» **RECORDS FOR THE TASK**
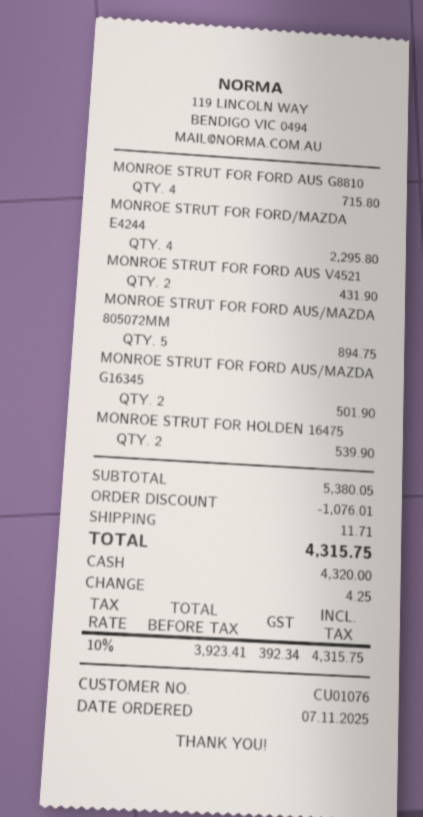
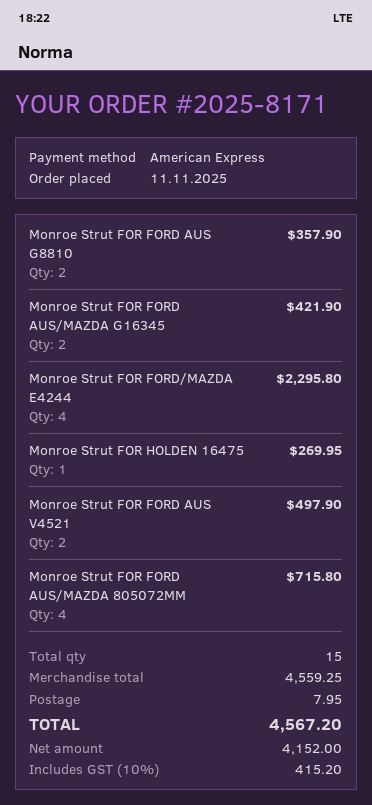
order date: 2025-11-07 -> 2025-11-11
payment method: cash -> American Express
MONROE STRUT FOR FORD AUS G8810: 4 for 715.80 -> 2 for 357.90
MONROE STRUT FOR FORD AUS V4521: 2 for 431.90 -> 2 for 497.90
MONROE STRUT FOR FORD AUS/MAZDA 805072MM: 5 for 894.75 -> 4 for 715.80
MONROE STRUT FOR FORD AUS/MAZDA G16345: 2 for 501.90 -> 2 for 421.90
MONROE STRUT FOR HOLDEN 16475: 2 for 539.90 -> 1 for 269.95
subtotal: 5380.05 -> 4559.25
discount: 1076.01 -> none
shipping: 11.71 -> 7.95
net: 3923.41 -> 4152.00
tax: 10% = 392.34 -> 10% = 415.20
total: 4315.75 -> 4567.20

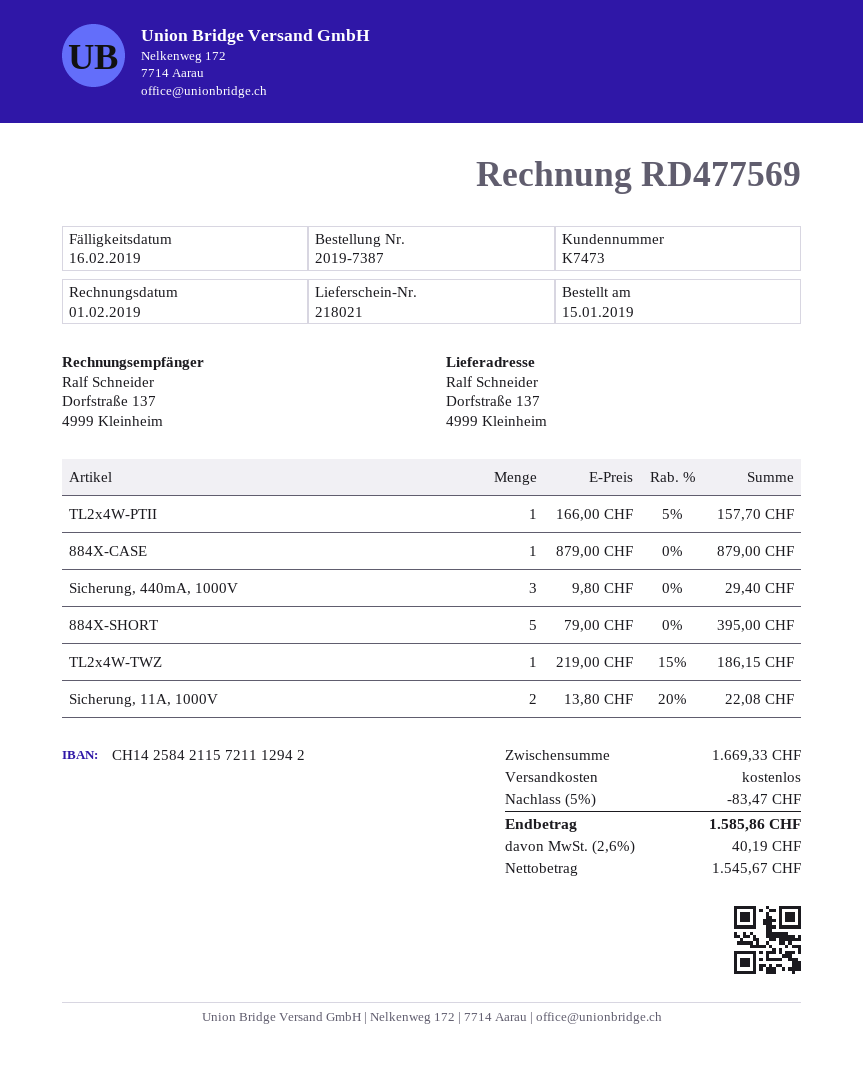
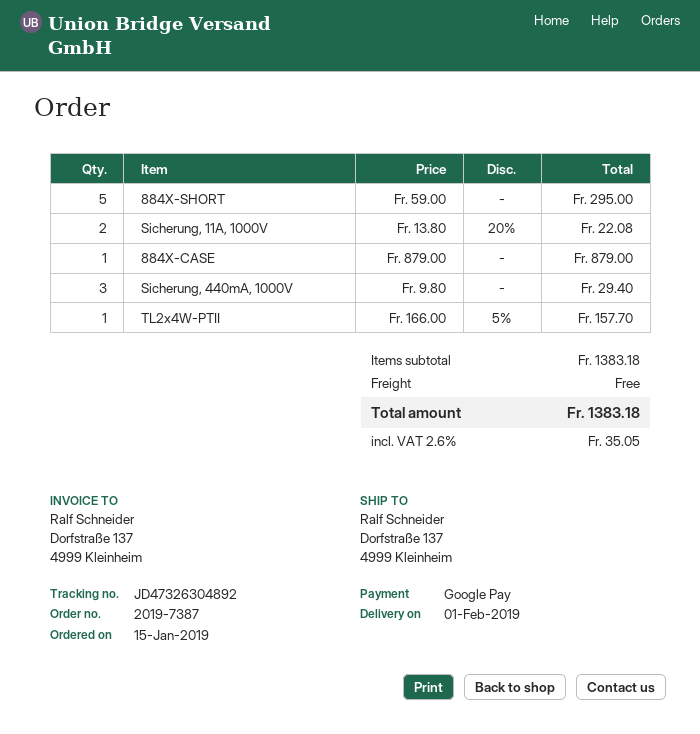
884X-SHORT: 5 x 79.00 = 395.00 -> 5 x 59.00 = 295.00
TL2x4W-TWZ: 1 x 219.00 - 15% = 186.15 -> none
subtotal: 1669.33 -> 1383.18
discount: 5% = 83.47 -> none
tax: 2.6% = 40.19 -> 2.6% = 35.05
total: 1585.86 -> 1383.18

» **TASK GOAL**
Everything in the material except the pictures should be restated word for word.

» **EXPECTED ANSWER**
order date: 2025-11-07 -> 2025-11-11
payment method: cash -> American Express
MONROE STRUT FOR FORD AUS G8810: 4 for 715.80 -> 2 for 357.90
MONROE STRUT FOR FORD AUS V4521: 2 for 431.90 -> 2 for 497.90
MONROE STRUT FOR FORD AUS/MAZDA 805072MM: 5 for 894.75 -> 4 for 715.80
MONROE STRUT FOR FORD AUS/MAZDA G16345: 2 for 501.90 -> 2 for 421.90
MONROE STRUT FOR HOLDEN 16475: 2 for 539.90 -> 1 for 269.95
subtotal: 5380.05 -> 4559.25
discount: 1076.01 -> none
shipping: 11.71 -> 7.95
net: 3923.41 -> 4152.00
tax: 10% = 392.34 -> 10% = 415.20
total: 4315.75 -> 4567.20

884X-SHORT: 5 x 79.00 = 395.00 -> 5 x 59.00 = 295.00
TL2x4W-TWZ: 1 x 219.00 - 15% = 186.15 -> none
subtotal: 1669.33 -> 1383.18
discount: 5% = 83.47 -> none
tax: 2.6% = 40.19 -> 2.6% = 35.05
total: 1585.86 -> 1383.18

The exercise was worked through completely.